Welcome to The Week In Words, where we share quotes from the last week’s reading. If something you read this past week  inspired you, caused you to laugh, cry, think, dream, or just resonated with you in some way, please share it with us, attributing it to its source, which can be a book, newspaper, blog, Facebook — anything that you read. More information is here.

Just a further note — if you’ve posted a quote on your blog this past week, feel free to link it here as well. You don’t have to save it for Mondays. :) And please do read and comment even if you’re not posting quotes.

Here are a few that stood out to me this week:

On several friends’ Facebook statuses:

The happiest people don’t have the best of everything, they just make the best of everything they have.

That speaks much to being content with such things as we have, as we’re instructed to be (Hebrews 13:5-6). It seems no matter how much we have, there is always a craving for more.

I saw this at Semicolon’s:

“It is not enough to simply teach children to read; we have to give them something worth reading. Something that will stretch their imaginations–something that will help them make sense of their own lives and encourage them to reach out toward people whose lives are quite different from their own.”~Katharine Paterson, U.S. National Ambassador for Young People’s Literature

I so agree with this! I am astounded when I hear parents or teachers say, “I don’t care what my kids are reading as long as they’re reading.” We don’t say the same about physical food: “I don’t care what my kids are eating, as long as they’re eating.” Why would we care less about what kids are putting into their brains? I am not talking about the extremes of censorship but rather teaching discernment and providing good books to read (for them and ourselves). There are so many good choices, we don’t need to read shoddy stuff just to have something to read.

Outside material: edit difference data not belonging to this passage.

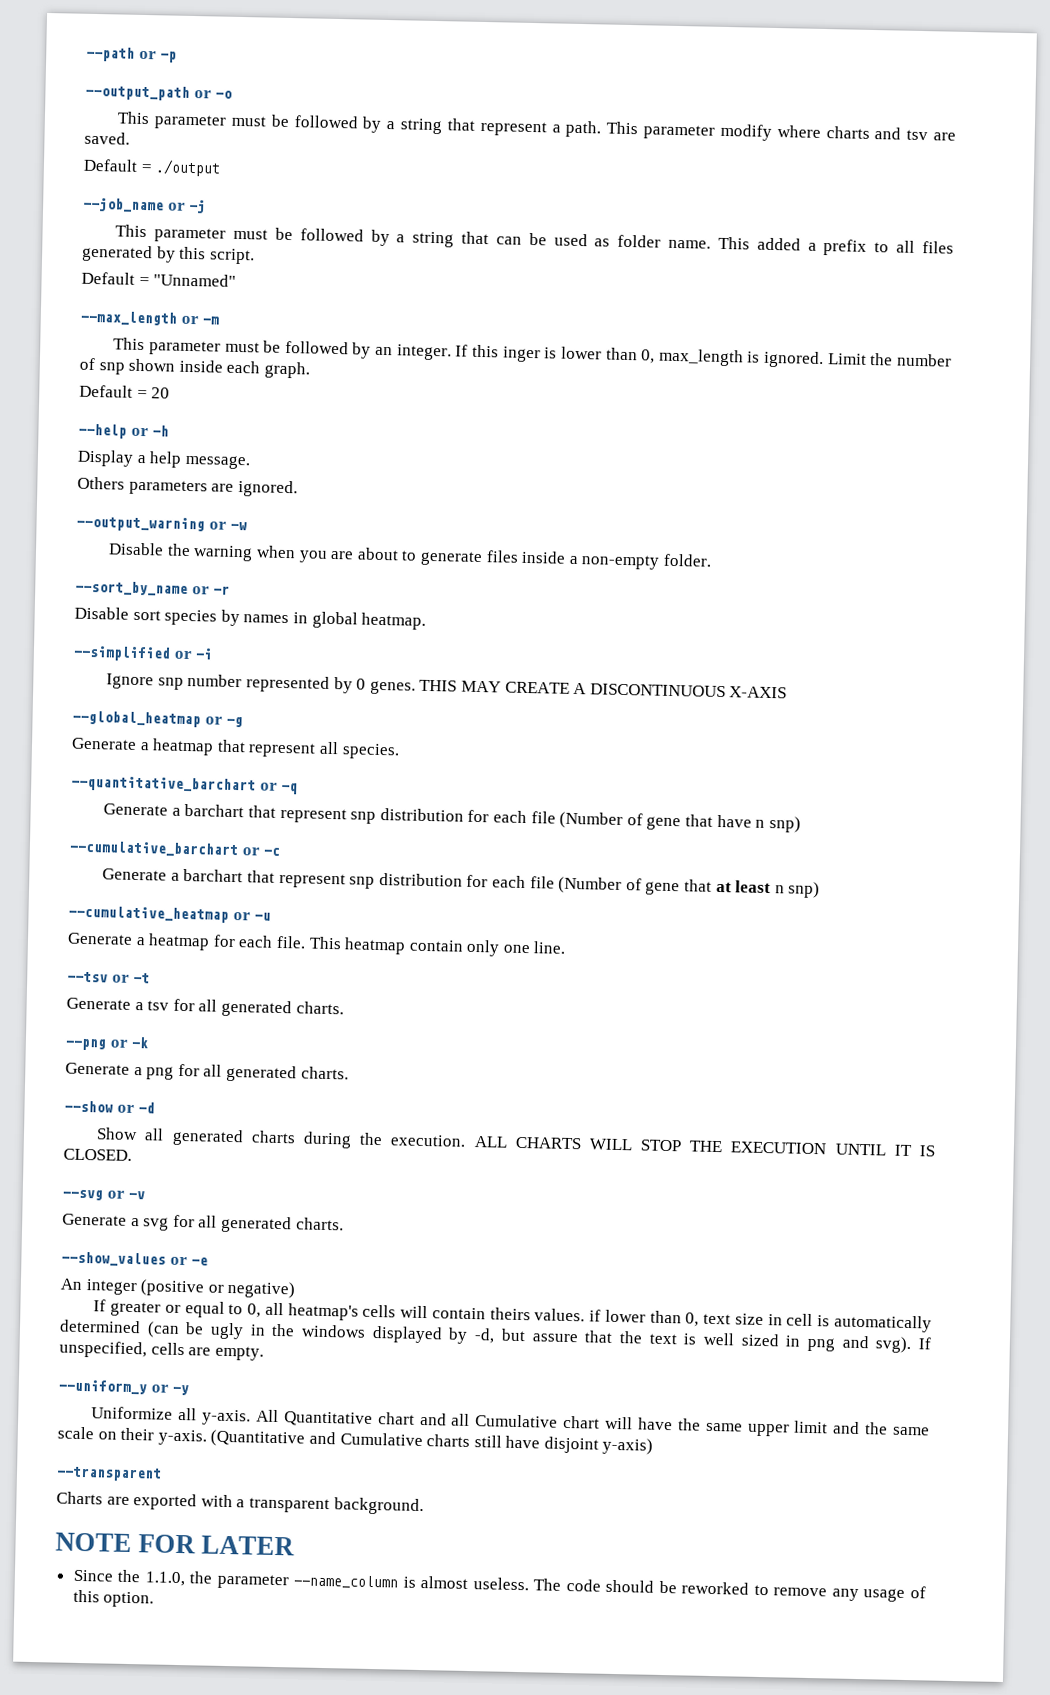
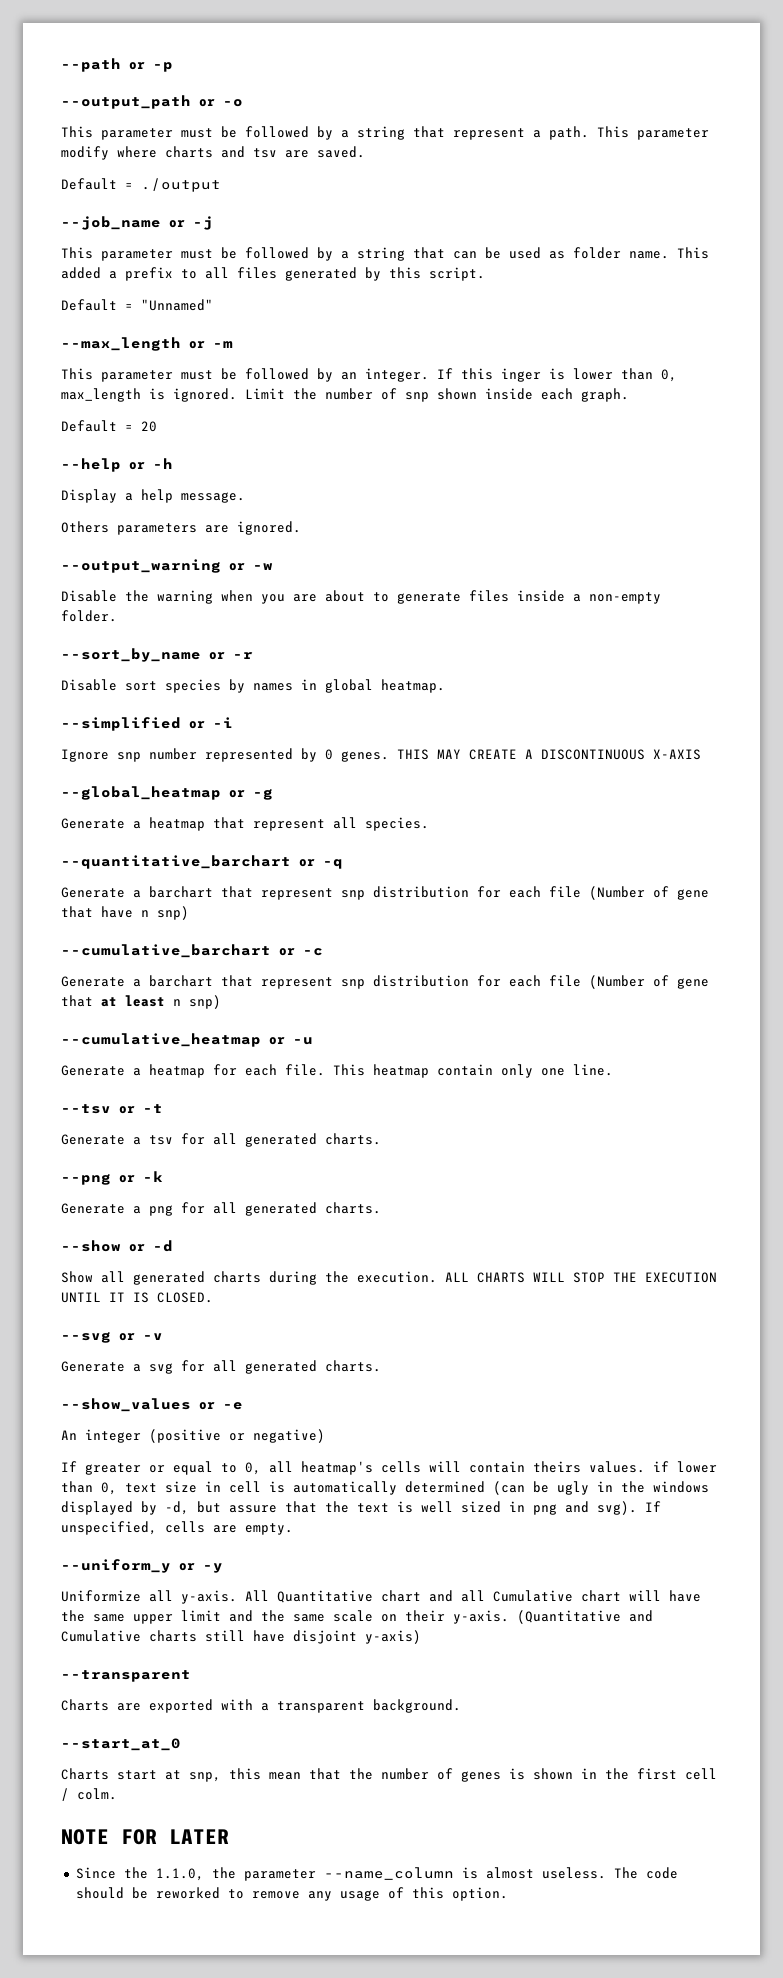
+ --start_at_0
+ Charts start at snp, this mean that the number of genes is shown in the first cell / colm.

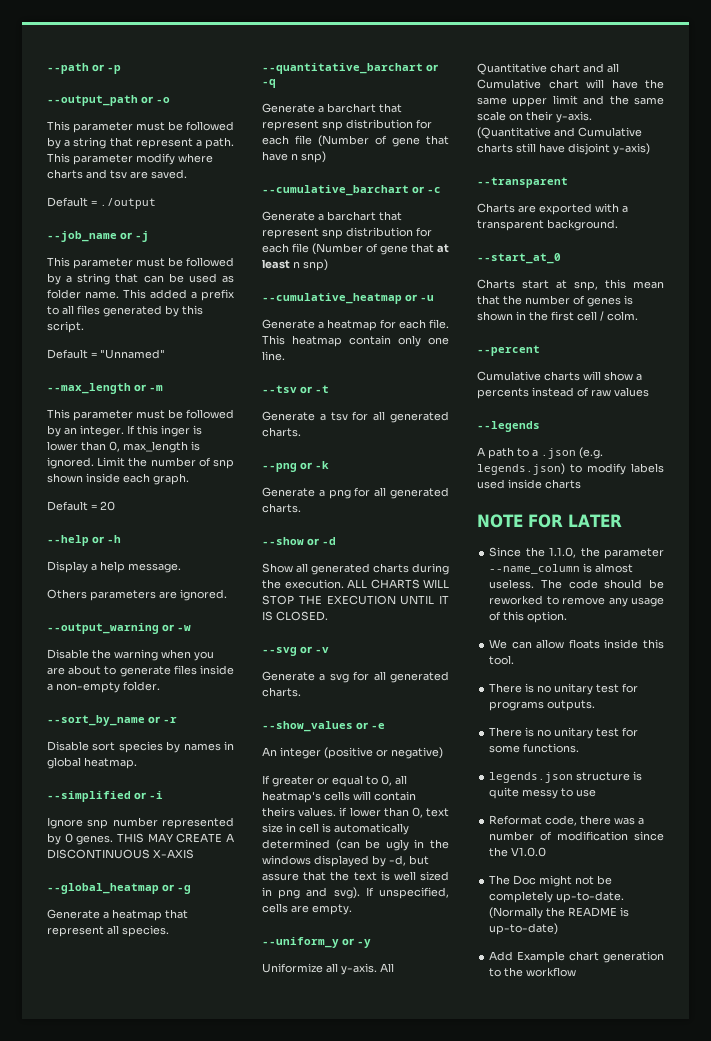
+ --percent
+ Cumulative charts will show a percents instead of raw values
+ --legends
+ A path to a .json (e.g. legends.json) to modify labels used inside charts
+ We can allow floats inside this tool.
+ There is no unitary test for programs outputs.
+ There is no unitary test for some functions.
+ legends.json structure is quite messy to use
+ Reformat code, there was a number of modification since the V1.0.0
+ The Doc might not be completely up-to-date. (Normally the README is up-to-date)
+ Add Example chart generation to the workflow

Then in an article titled 10 Writing Tips at ChristianWritingToday.com (I got there via Semicolon’s link to 8 Writing Tips From C. S. Lewis on the same site) these first two were the ones that most stood out to me:

1.  Write only when you have something to say. (Playwright David Hare).

2.  The reader is a friend, not an adversary, not a spectator. (Jonathan Franzen)

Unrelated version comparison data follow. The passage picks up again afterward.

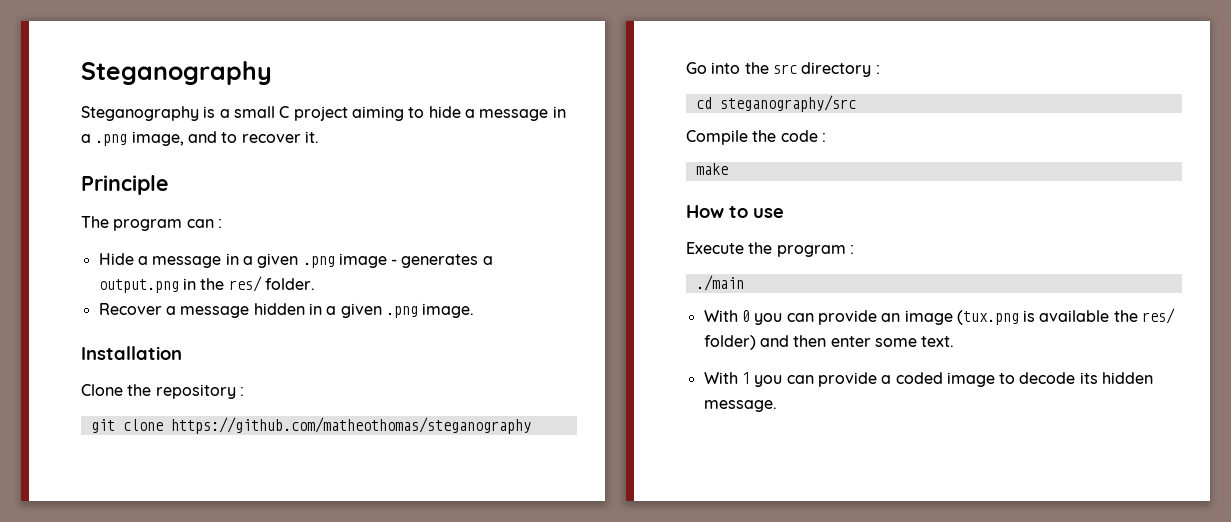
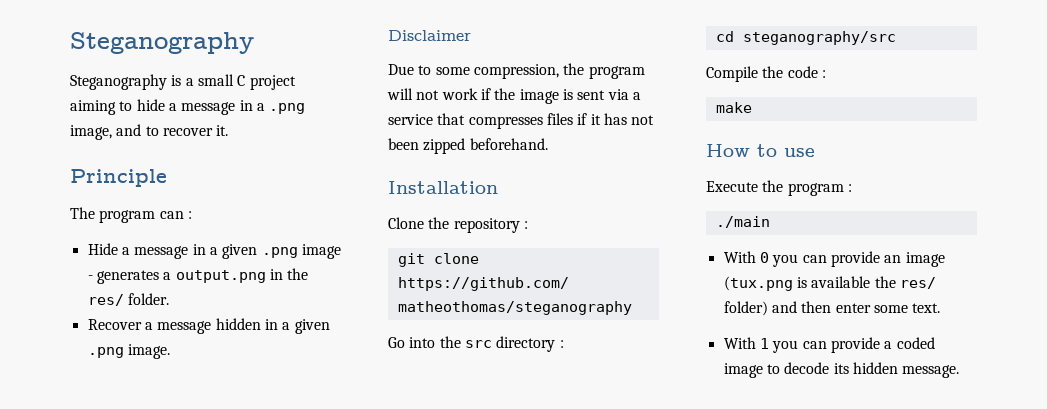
+ Disclaimer
+ Due to some compression, the program will not work if the image is sent via a service that compresses files if it has not been zipped beforehand.

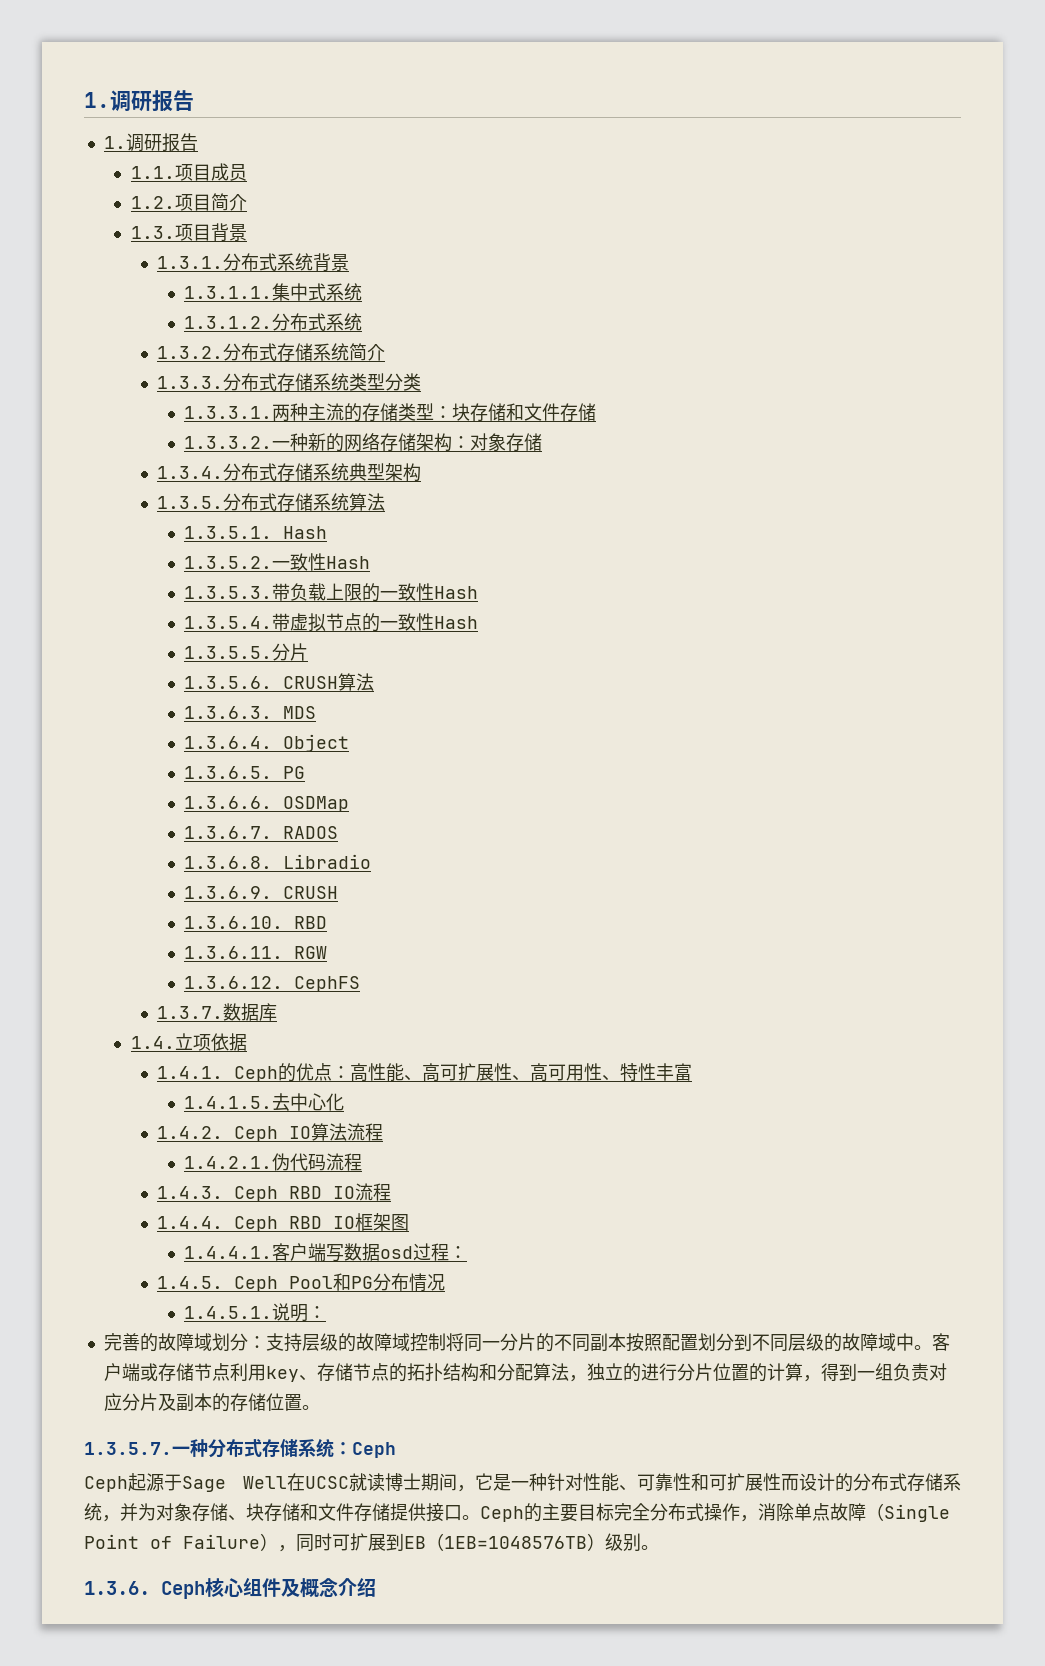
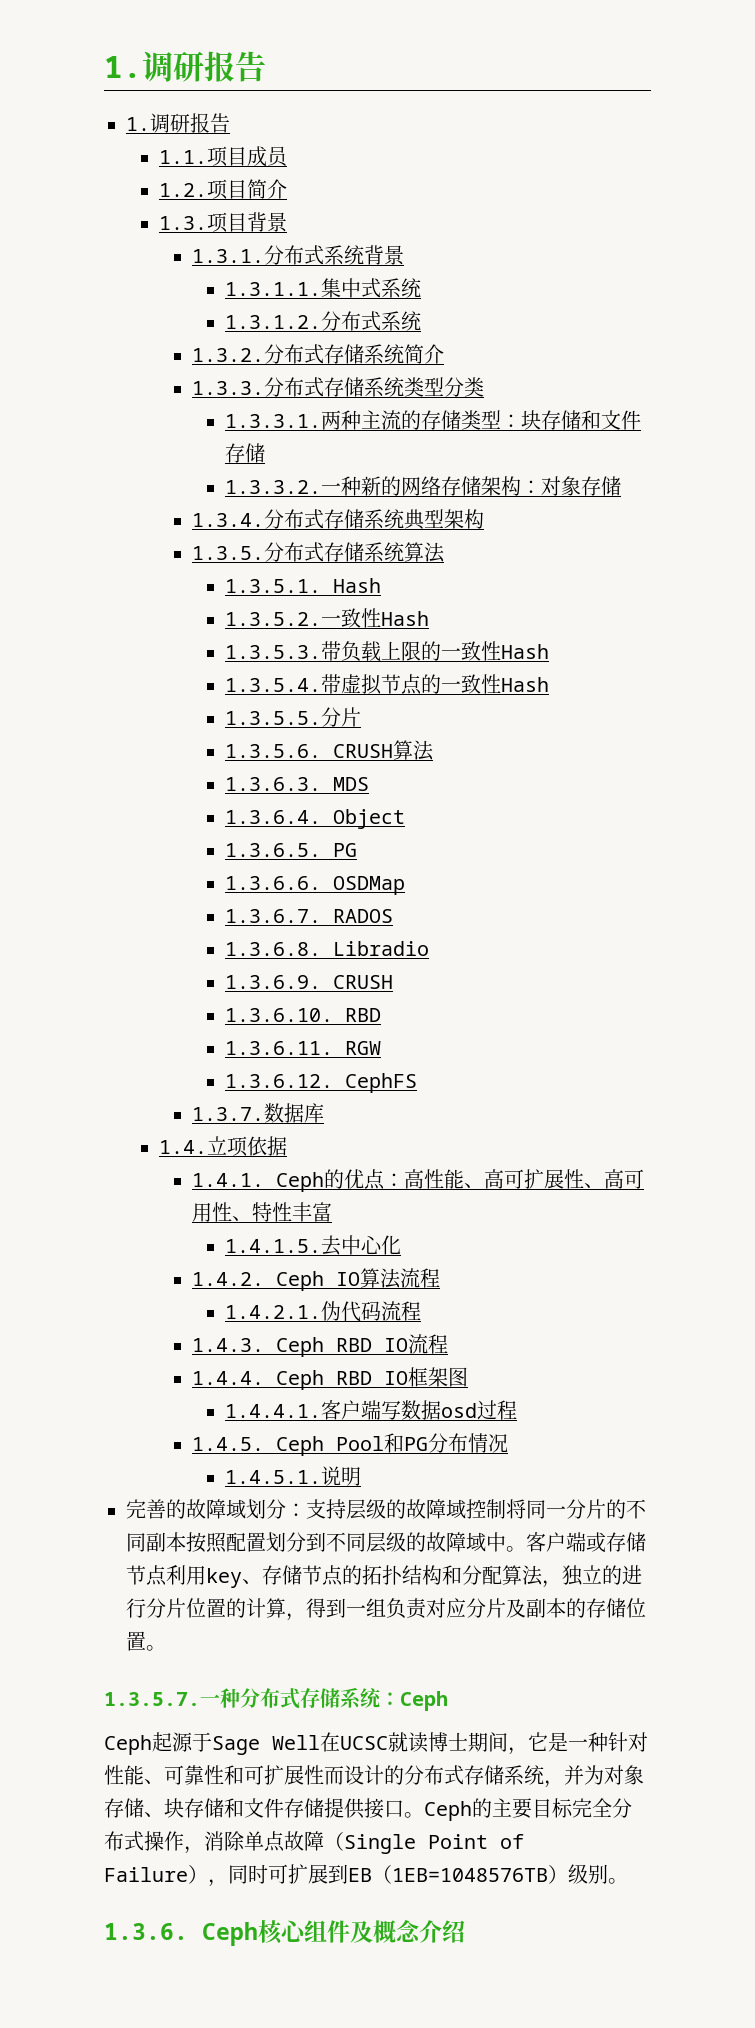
- 1.4.4.1.客户端写数据osd过程：
+ 1.4.4.1.客户端写数据osd过程
- 1.4.5.1.说明：
+ 1.4.5.1.说明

That second one especially spoke to me: if writing is to be a means of communication rather than just self-expression, writers need to engage the reader, and then not be offended if a reader doesn’t “get” or like something, but rather look for ways to better communicate with the reader (though of course we all understand that we can’t please everybody. But pleasing and effectively communicating aren’t always the same thing.)

Then from an Elisabeth Elliot e-mail devotinal from her book A Lamp For My Feet concerning Romans 12:1-2:

The primary condition for learning what God wants of us is putting ourselves wholly at his disposal. It is just here that we are often blocked. We hold certain reservations about how far we are willing to go, what we will or will not do, how much God can have of us or of what we treasure. Then we pray for guidance. It will not work. We must begin by laying it all down–ourselves, our treasures, our destiny. Then we are in a position to think with renewed minds and act with a transformed nature. The withholding of any part of ourselves is the same as saying, “Thy will be done up to a point, mine from there on.”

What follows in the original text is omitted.